Palestinian director Farah Nabulsi wins BAFTA for her film The Present

William Mullally

The Palestinian-British filmmaker won Best British Short Film
Farah Nabulsi accepting the BAFTA for Best British Short Film.

Palestinian-British filmmaker Farah Nabulsi has won a BAFTA.

Nabulsi’s short “The Present” has won the award for Best British Short Film.

“Absolutely blown away! A BAFTA!” commented Nabulsi on Twitter.

The film, Nabulsi’s first effort as a director, centers around a father and daughter who go out to buy the girl’s mother a present, a simple task that proves difficult due to the various checkpoints they must go through across Palestine’s West Bank.

“I dedicate this award to the people of Palestine,” she said in her acceptance speech.

Nabulsi has produced four previous short films all centering around Palestine. Her other films include “Today They Took My Son”, following a mother who traumatized after her young son was taken away, as well as “Oceans of Injustice” and “Nightmare of Gaza”, all exploring different facets of life for Palestinians. Nabulsi wrote and produced her first three shorts.

The Present was produced by Philistine Films, who will also produce Nabulsi’s upcoming feature debut that will also star The Present star Saleh Bakri. The film is set to begin production later in 2021, with an Arab and Western cast currently being courted.

In addition to directing, Nabulsi wrote the story, co-wrote the script, and produced her latest film. “Oceans of Injustice” was directed by Bruno de Champris, and” Today They Took My Son” was helmed by Pierre Dawalibi.

The Present is also nominated for Best Live-Action Short film at the Academy Awards, which are to be held on April 26.

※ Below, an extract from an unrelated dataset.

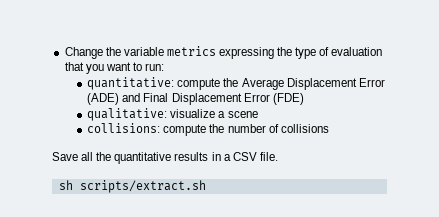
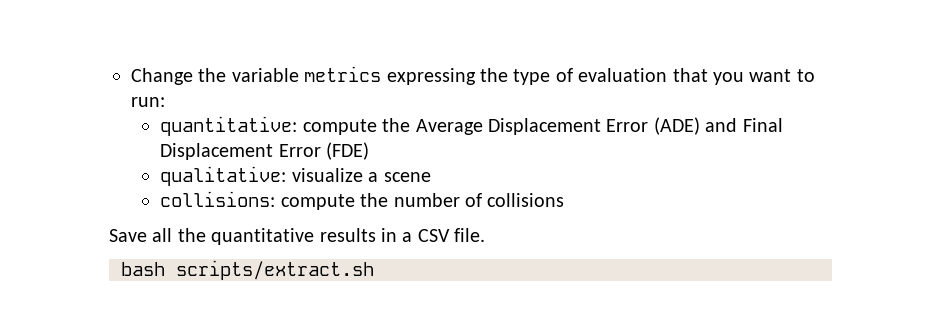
[58,180,73,190] sh -> [121,262,165,276] bash

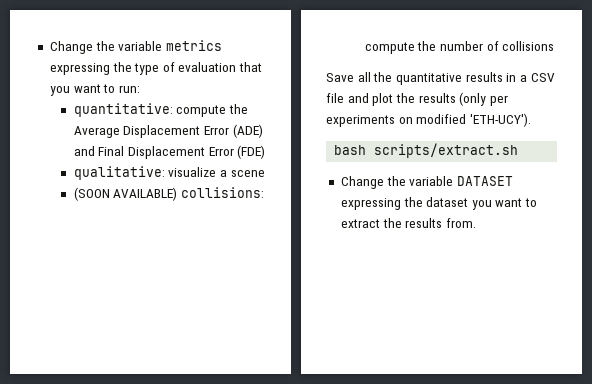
(431, 177) none -> [73,187,178,201] (SOON AVAILABLE)
[454,228,486,242] [121,260,374,280] file. // bash scripts/extract.sh -> [326,92,508,106] [326,113,531,127] [334,143,519,158] [340,176,513,189] [340,197,538,210] [340,218,476,228] file and plot the results (only per experiments on modified 'ETH-UCY'). // bash scripts/extract.sh // Change the variable DATASET expressing the dataset you want to extract the results from.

The Present was co-written and edited by Palestinian filmmaker Hind Shoufani.

Previous Oscar contenders from Palestine include acclaimed director Hany Abu Assad, nominated twice in the International Feature category, then called Foreign Language Film, for his films Paradise Now (2005) and Omar (2015). Lebanese woman Nadine Labaki was nominated in the same category for her feature Capernaum in 2018.

Speaking to me recently via Zoom, Nabulsi said that award recognition for her will allow her to tell the types of stories she wants to tell by raising greater awareness for her work.

“I’m not sitting here with delusions of grandeur or anything like that,” she said.

“It’s just the appreciation of what this can do — allowing me to continue my work and continue to tell stories to raise the global social conscience.”

The Present is streaming across the world now on Netflix, Apple TV, and more.